Daily Development for
Friday, June 26, 1998

By: Ira Meislik

Daily Developments normally are edited and prepared by Prof. Patrick A. Randolph, who is in China until late July. Ira Meislik will file periodic developments reports in Professor Randolph's absence.

CONSTITUTIONAL LAW; INVERSE CONDEMNATION: The construction of a highway and service drive does not constitute a compensable taking of adjacent land where the landowner has not suffered damages different from that suffered by others similarly situated.

Spiek v. Michigan Dept. of Transp., 572 N.W.2d 201 (Mich. 1998).

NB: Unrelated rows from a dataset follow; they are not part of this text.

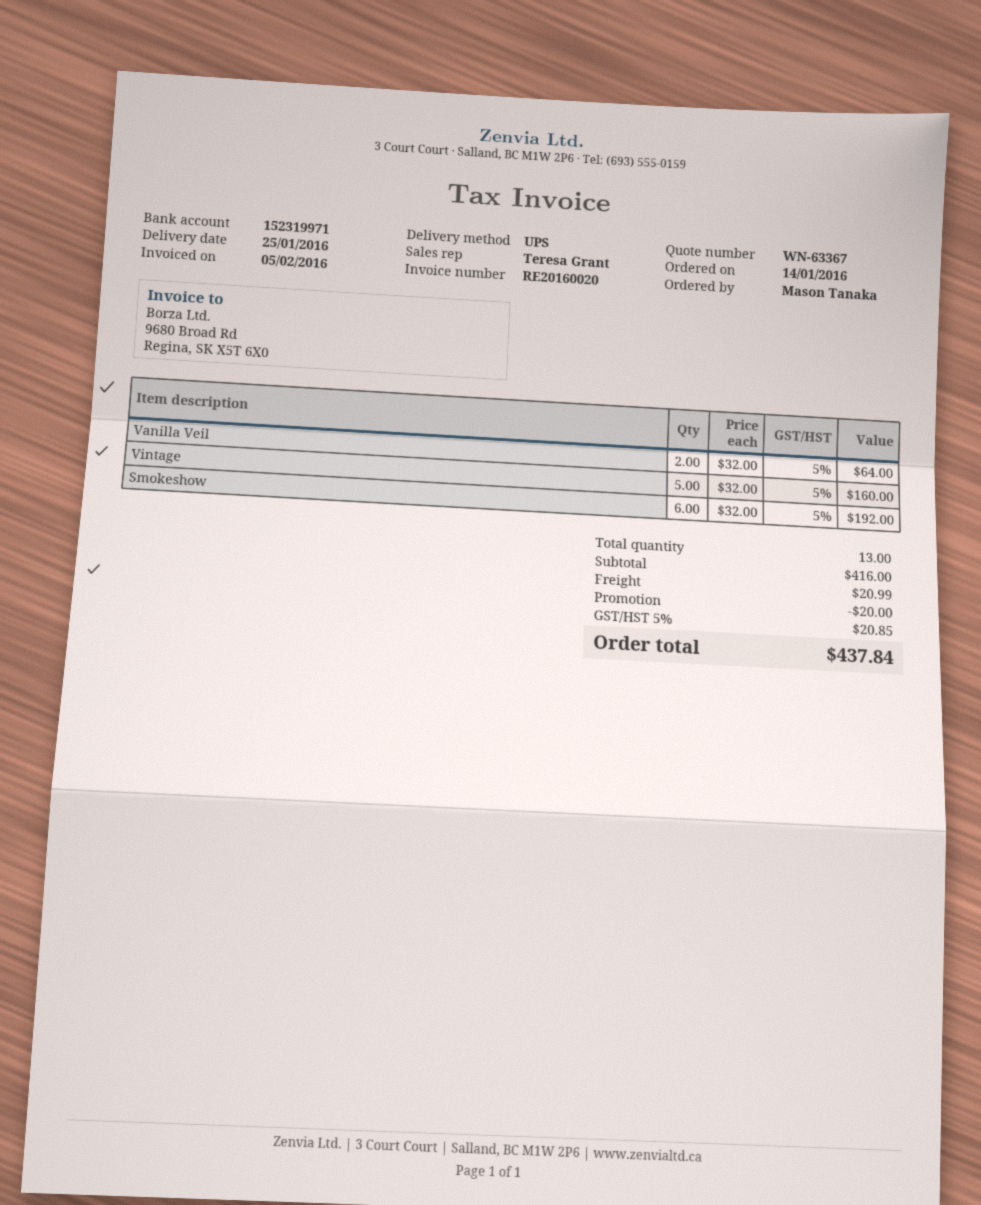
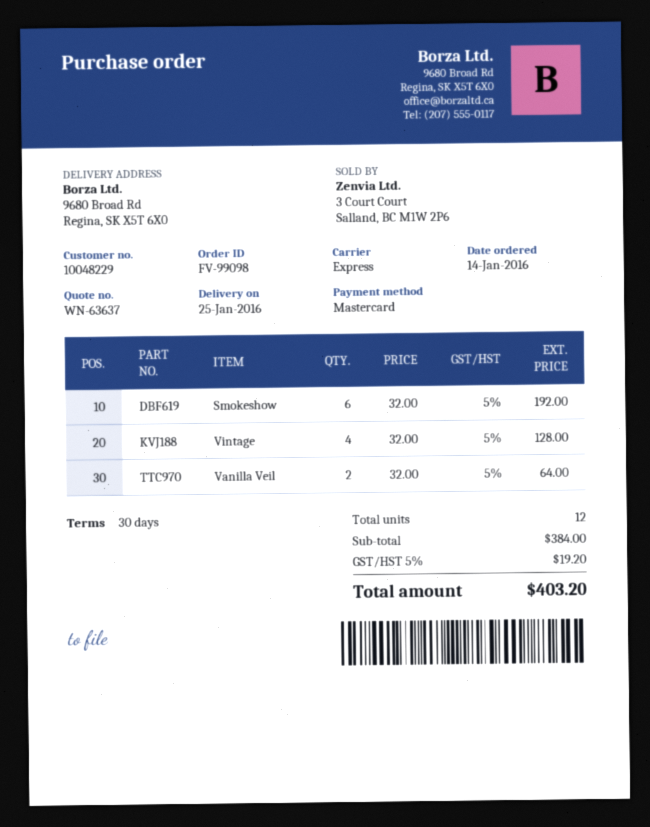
quote number: WN-63367 -> WN-63637
shipping method: UPS -> express
Vintage: 5 x 32.00 = 160.00 -> 4 x 32.00 = 128.00
total quantity: 13 -> 12
subtotal: 416.00 -> 384.00
discount: 20.00 -> none
shipping: 20.99 -> none
tax: 5% = 20.85 -> 5% = 19.20
total: 437.84 -> 403.20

The landowner sought to recover damages under the just compensation clause of the Michigan Constitution, claiming that dust, vibration, noise and fumes arising from the use of a newly constructed expressway and service drive so interfered with the owner's use and enjoyment of the property as to render it worthless. The court held that the landowner failed to state a claim on which relief may be granted because the effects of the highway and service drive on the landowner's property were the same as those experienced by all owners of land in similar proximity to a highway and service drive. According to the court, such common harms are incidental effects which do not amount to a taking. Under Michigan law, just compensation is due only when the effects on the claimant's land are different in kind, not simply in degree, from those suffered by other landowners similarly situated.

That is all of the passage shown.